# Cracking Soap Tops



## mamatomany (Aug 7, 2008)

I made some soap yesterday, all of it cracked on top so I'm thinking I probably am doing something wrong :rofl!!!! My kids have been bugging me to make monkey farts so I did a half batch of that using all GM, a half batch of a citrusy eo blend seated with dragon's blood, and then a full 5 lb.s of dragon's blood....all cracked...I saw it was hapening to the little ones so I quickly moved them into the batchroom and through them on them on the vent so the ac could cool them off. I felt no heat around the dragon's blood though? Just can't win...The extra I had of the monkey farts I poured into a plastic mold and it did not crack only my logs? I do not cover my soaps I wait until they "gel" if that is the correct word in the mold and then I do a frosting top once it is thick enough could that be the problem? I know Sondra, you never get cracks you bratt :lol :help


----------



## Guest (Jul 23, 2009)

Heat causes the cracks, you are doing nothing wrong it just happens, you can try soaping with cooler oils.. room temp.. or soap in a very cool room.. What kind of molds you use can cause more heat.. a tray mold seldom cracks while log molds always cracked on me.. Deeper i think
Barb


----------



## mamatomany (Aug 7, 2008)

Hmmmm...I soap in the kitchen so maybe I should put my molds in the bathroom for 24 hours, maybe in the tub or something. All I have is the log molds


----------



## Sheryl (Oct 27, 2007)

my monkey farts always cracks...I use a log mold I made out of wood. Idon't even worry about it. You usually can't even tell after it is cut, and I have sold all the monkey farts I ever made. So I guess it doesnt' matter to my customers. It just gets a very hot gel. I was upset about it at first, but now I don't even worry about it.

Sheryl


----------



## Kalne (Oct 25, 2007)

If you catch it early enough sometimes you can push the crack back down and smooth it over a bit. Makes it less noticeable. Like Barb mentioned, I think it's more of a problem for those of us who use log molds. I only have one FO that tends to do this.


----------



## NubianSoaps.com (Oct 26, 2007)

Dragons blood doesn't heat up at all for me.

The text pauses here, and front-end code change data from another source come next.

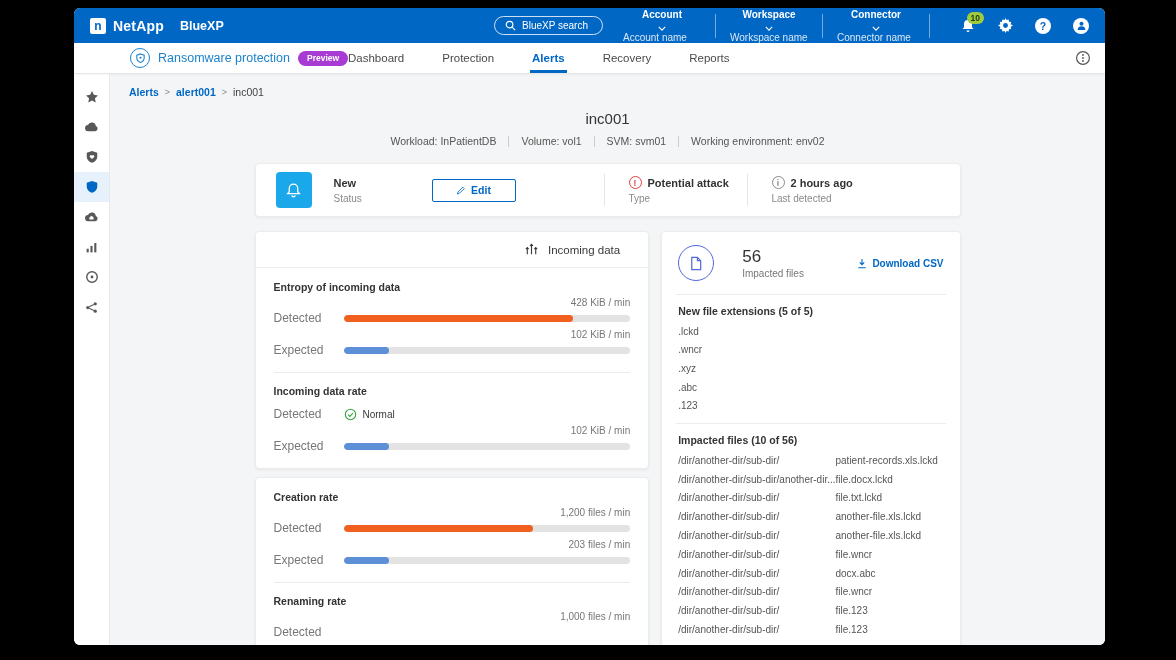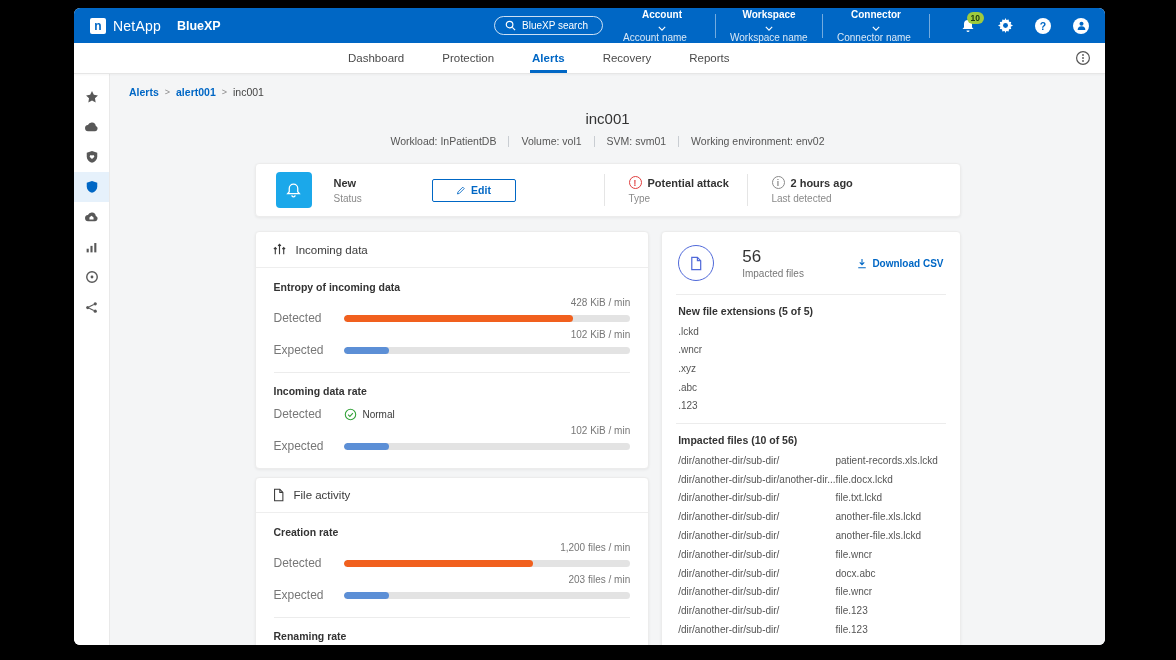--- a/index.html
+++ b/index.html
@@ -19,7 +19,7 @@
     padding:0 16px;color:#fff;flex:0 0 auto;}
   .logo-box{width:16px;height:16px;background:#fff;color:var(--topbar);border-radius:2px;
     font-weight:bold;font-size:12px;display:flex;align-items:center;justify-content:center;}
-  .brand{font-size:14px;font-weight:normal;margin-left:7px;letter-spacing:.2px;text-align:center;}
+  .brand{font-size:14px;font-weight:bold;margin-left:7px;letter-spacing:.2px;text-align:center;}
   .product{font-size:12.5px;font-weight:600;margin-left:16px;}
   .tb-spacer{flex:1;}
   .search-pill{display:flex;align-items:center;gap:6px;border:1px solid rgba(255,255,255,.8);

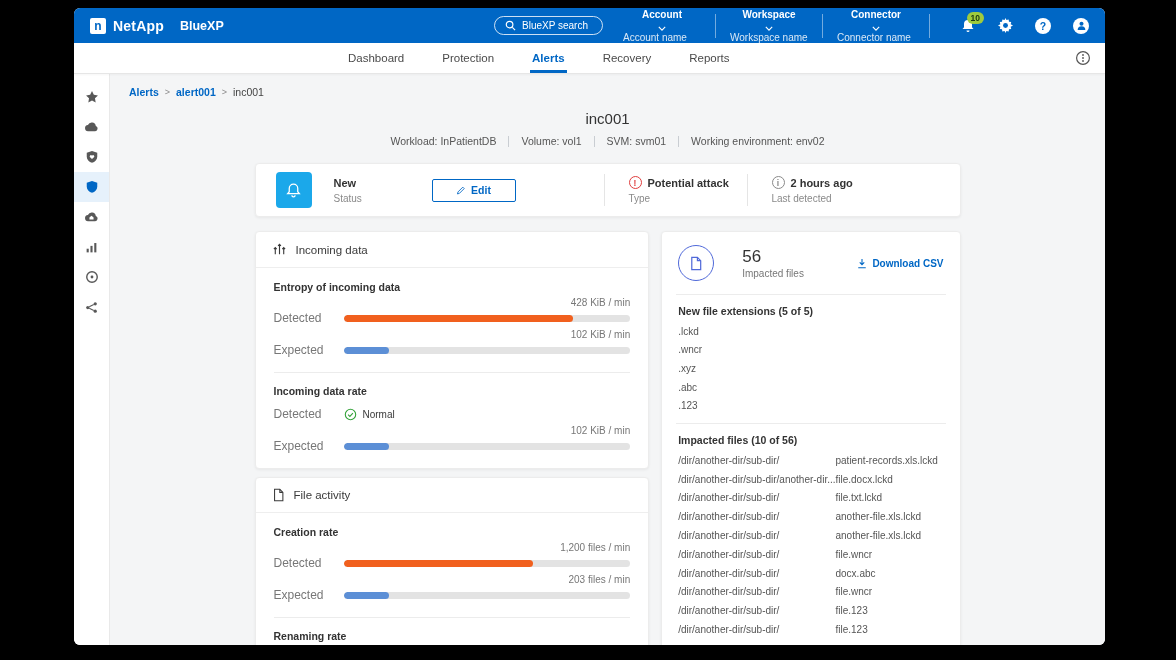--- a/index.html
+++ b/index.html
@@ -221,6 +221,16 @@
   </div>
 
   <div class="subheader">
+    <div class="svc">
+      <div class="svc-icon">
+        <svg width="11" height="11" viewBox="0 0 12 12">
+            <path d="M6 1l4 1.4v3.1c0 2.4-1.8 4-4 4.9-2.2-.9-4-2.5-4-4.9V2.4z" fill="none" stroke="currentColor" stroke-width="1.2"></path>
+            <circle cx="6" cy="5.2" r="1.2" fill="currentColor"></circle>
+          </svg>
+      </div>
+      <span class="svc-title">Ransomware protection</span>
+      <span class="preview-badge">Preview</span>
+    </div>
     <div class="tabs">
       <div class="tab">Dashboard</div>
       <div class="tab">Protection</div>

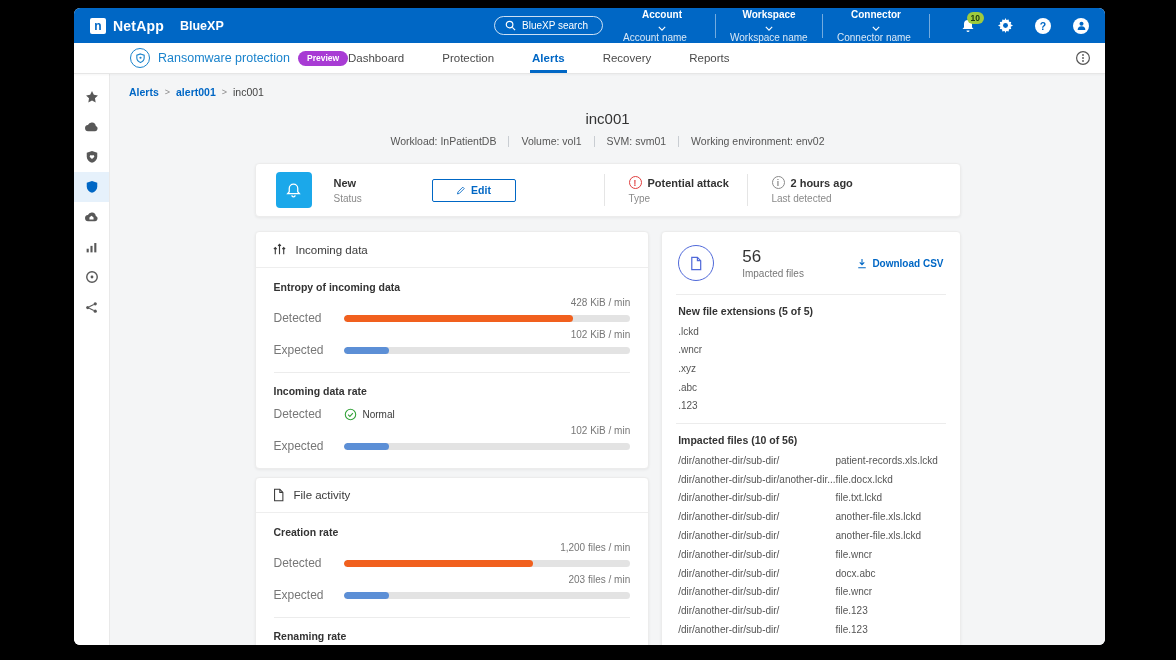--- a/index.html
+++ b/index.html
@@ -94,8 +94,8 @@
   
   .cols{display:flex;gap:12px;align-items:flex-start;}
   .left-col{width:425px;display:flex;flex-direction:column;gap:8px;}
-  .metric-card .card-header{display:flex;align-items:center;gap:9px;padding:10px 16px;
-    border-bottom:1px solid #EEE;color:#3A3A3A;}
+  .metric-card .card-header{display:flex;align-items:center;gap:9px;padding:10px 28px;
+    border-bottom:1px solid #EEE;color:#3A3A3A;justify-content:flex-end;}
   .card-header .hd-label{font-size:11.5px;font-weight:500;}
   .card-body{padding:13px 18px 15px;}
   .metric-title{font-size:10.5px;font-weight:bold;color:#333;}

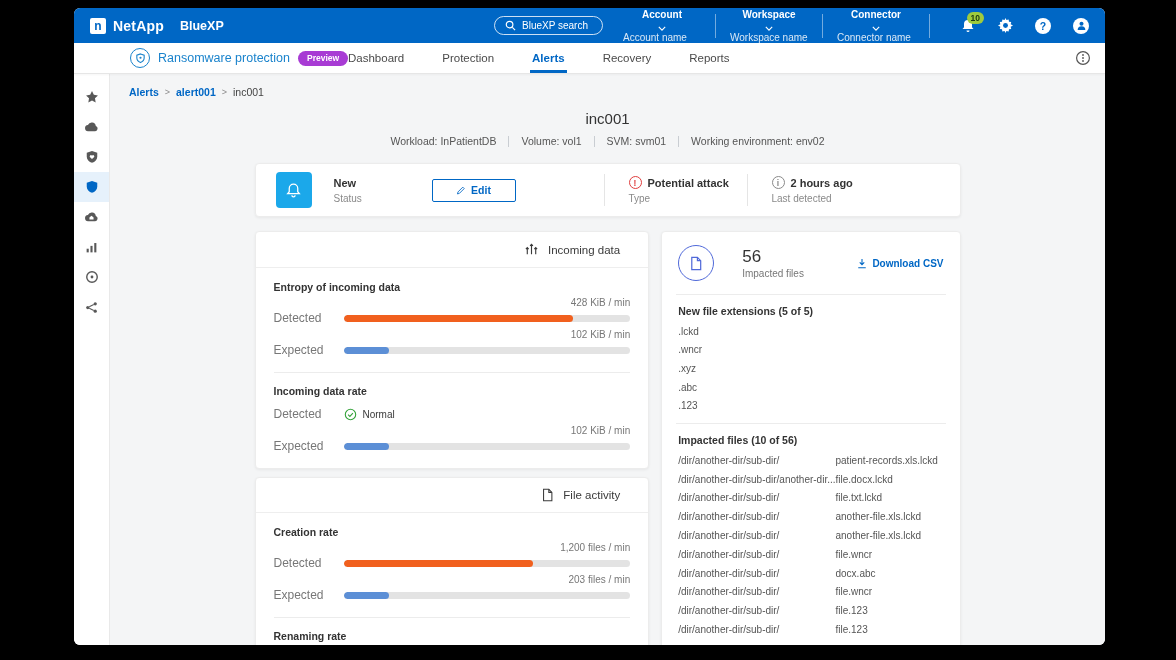--- a/index.html
+++ b/index.html
@@ -418,15 +418,6 @@
             </div>
 
             <div class="card metric-card">
-              <div class="card-header">
-                <span>
-                  <svg width="13" height="14" viewBox="0 0 14 16" fill="none" stroke="#3A3A3A" stroke-width="1.2">
-                      <path d="M2.5 1.5h6l3.5 3.5v9.5h-9.5z"></path>
-                      <path d="M8.5 1.5V5H12"></path>
-                    </svg>
-                </span>
-                <span class="hd-label">File activity</span>
-              </div>
               <div class="card-body">
                 <div class="metric-title">Creation rate</div>
                 <div class="val-row">1,200 files / min</div>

Can you put your monkey farts in the fridge?

When you poured the 3 soaps is this a 3 log mold that you put all 3 scents next to each other in? One being hot like Monkey Farts can put out enough heat to heat up all the soap.

Are you heating up your oils? Is you lye liquid hot? This time of year I an room temperature soaping, since my coconut oil, shea is already meltd just cause it's summer. My lye/water is premixed room temp, my goatmilk goat temp just milked from morning milking and sitting on the counter...only cocoa butter for two recipes needs a quick zap in the microwave so I can weigh it. 

Perhaps you are adding to the heating up of your soaps by soaping hot? Vicki


----------



## mamatomany (Aug 7, 2008)

Vicki, I could put them in fridge I guess. How long do you do it, for the full 24 hours? I split the log mold in half to do two separate scents in the mold. They are separated by a 1 inch piece of wood, but maybe one side heats up the other? I do all frozen gm slushy inside of a sink filled with iced water. My oils/lard is room temp so I'm not sure why it does it? I don't take a temp. on anything...but I don't think I'm soaping hot at all?


----------



## NubianSoaps.com (Oct 26, 2007)

You don't melt your lard? Vicki


----------



## mamatomany (Aug 7, 2008)

No, I get it gooshy like your directions say


----------